Edbar Jadeu caminhava tranqüilo naquela tarde de sábado. Seu destino seria o escritório onde colocaria alguns papéis em ordem. Num dado momento, na direção contrária a sua, com um cachorrinho no colo, uma garotinha de mais ou menos doze anos vinha absorta.
Querendo brincar Edbar disse a ela: "Que cãozinho bonito! Me dá de presente?" A menina não demonstrou reação visível e continuou em seu trajeto. Considerações sobre a maldade humana ocuparam a consciência do nosso herói.
Lembrou-se de uma senhora já maturada pelos anos. Ela tinha um hábito aprendido desde criancinha: quando sentia-se mal por um erro ou engano, batia no cachorro para que a sorte não a abandonasse.
Era o princípio do bode expiatório que carregava todas as culpas, faltas e falhas dos insensatos.
Defronte ao escritório e retirando as chaves do bolso, reapresentou-se à sua consciência uma cena bastante antiga: conheceu um sujeito tratado pelos inimigos como se fosse um cão. Os adversos fustigavam os animais na sua frente, olhando-o nos olhos.
Penetrou a chave naquela fenda fria. Entrou na ante-sala sentindo no ar um cheiro esquisito de incenso.
O medo apossou-se de seu ser. A figura de uma bichona branca, alta e bunduda, vestida de branco da cabeça aos pés, invadiu-lhe a mente. Ela tinha um sorriso maroto nos lábios. Quando apertava a mão dos que se dirigiam a ela, empurrava o par em direção ao local onde desejava que estivesse.
Um perfume doce de mulher adentrou-lhe as narinas. As minhocas cabeçudas que habitavam algum lugar do seu ser manifestaram-se iniciando um movimento de ereção.
Na casa vizinha o som de um piano vibrava ameno.
Que melodia seria aquela? Edbar sentiu sede. Muita sede.
Procurou mas não encontrou água no pote ou na geladeira. Com um copo limpo tomou o líquido que vinha da torneira.
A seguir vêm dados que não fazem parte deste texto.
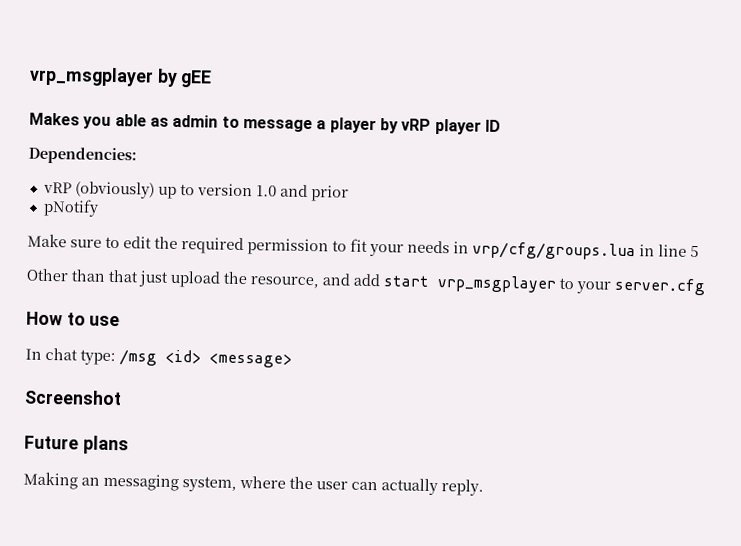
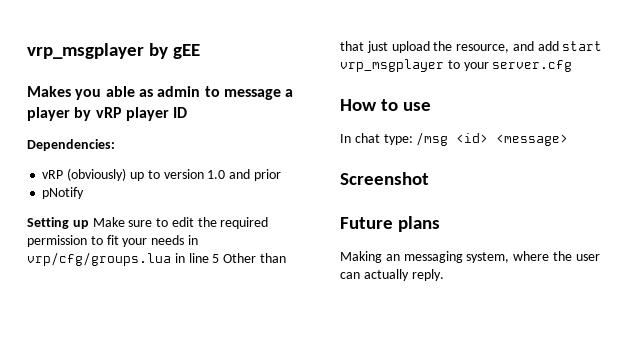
(99, 207) none -> [27,217,89,229] Setting up
(699, 251) // -> (220, 258) none

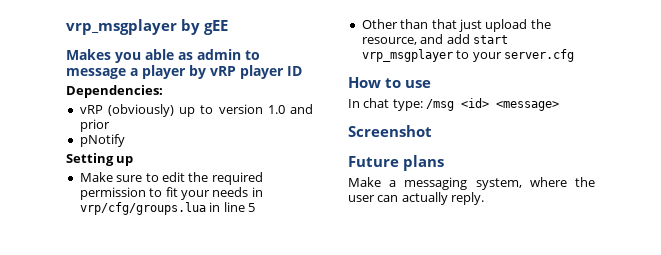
(89, 224) none -> (134, 161) //
(220, 258) none -> (255, 207) //
[340,251,400,263] Making an -> [348,177,397,187] Make a

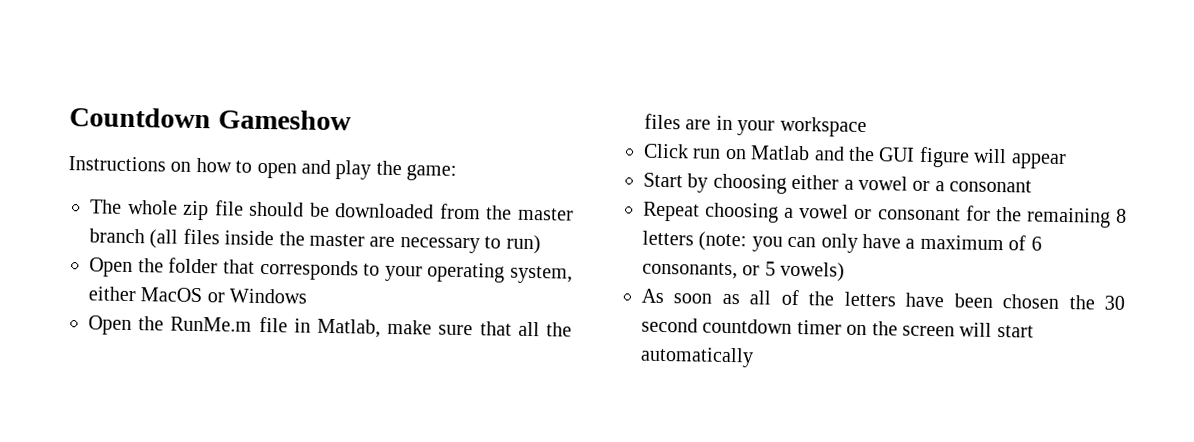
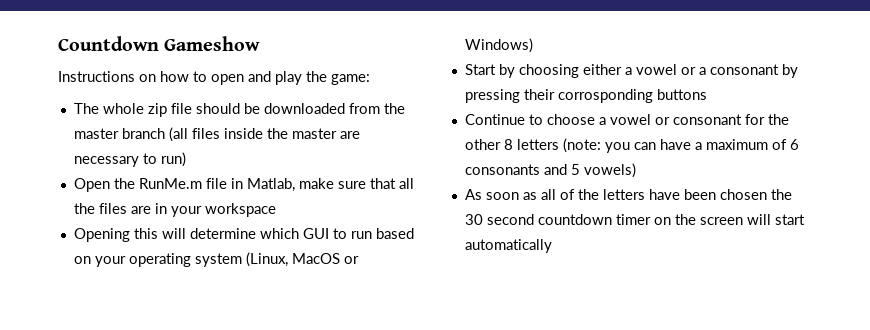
[89,257,573,284] [88,286,308,304] // Open the folder that corresponds to your operating system, either MacOS or Windows -> (186, 159) none
[643,143,1067,170] Click run on Matlab and the GUI figure will appear -> [73,228,414,242] [73,252,359,267] [464,38,533,53] Opening this will determine which GUI to run based on your operating system (Linux, MacOS or Windows)
[643,201,780,223] // Repeat choosing -> [781,64,798,78] [464,89,707,103] [464,114,595,125] by pressing their corrosponding buttons // Continue to choose
[1025,207,1111,228] remaining -> [464,139,501,150] other
[820,233,858,253] only -> (656, 146) none
[642,261,761,280] consonants, or -> [464,164,567,175] consonants and

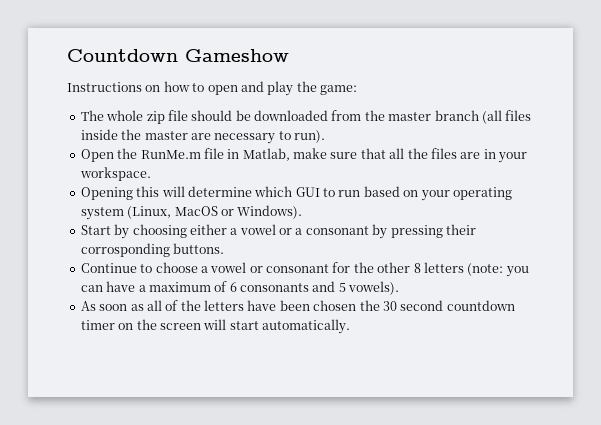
[160,152,186,167] run) -> [294,130,325,143] run).
[204,203,276,217] workspace -> [79,167,151,181] workspace.
[464,38,533,53] Windows) -> [237,205,303,219] Windows).
[656,89,707,100] buttons -> [173,243,225,254] buttons.
[583,163,636,178] vowels) -> [348,281,400,295] vowels).
[464,239,552,253] automatically -> [262,319,350,334] automatically.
Em alguns minutos seus pensamentos ficaram incontroláveis. Seus batimentos cardíacos e a respiração denotavam anormalidade rítmica. E aquela música? E aquele piano? Enlouquecida... Endoidecida... Sim... Que situação desarrazoada.
Arrebatado caminhou até a farmácia do centro. A união entre a maldade e o obscurantismo açoitavam-no. Comprou pasta dental e escova. Já era noite. Fazia frio.
Entrou novamente no escritório. A música suave penetrava nos seus ouvidos. Com as mãos em concha bebeu mais água. Escovou os dentes e a língua.
Sua alma estava atônita, atormentada e quase fenecida. Durante a madrugada fria caminhou pela estrada escura. Os veículos passavam rente, iluminando-o com o fulgaz dos clarões. Nos oito dias seguintes viveu igual aos indigentes, estropiado pelos canaviais. Seus inimigos regozijavam.
Mas, do alto daquela torre, os sinos não dobraram.
Não seria daquela vez que a cidade emputecida mataria seu filho.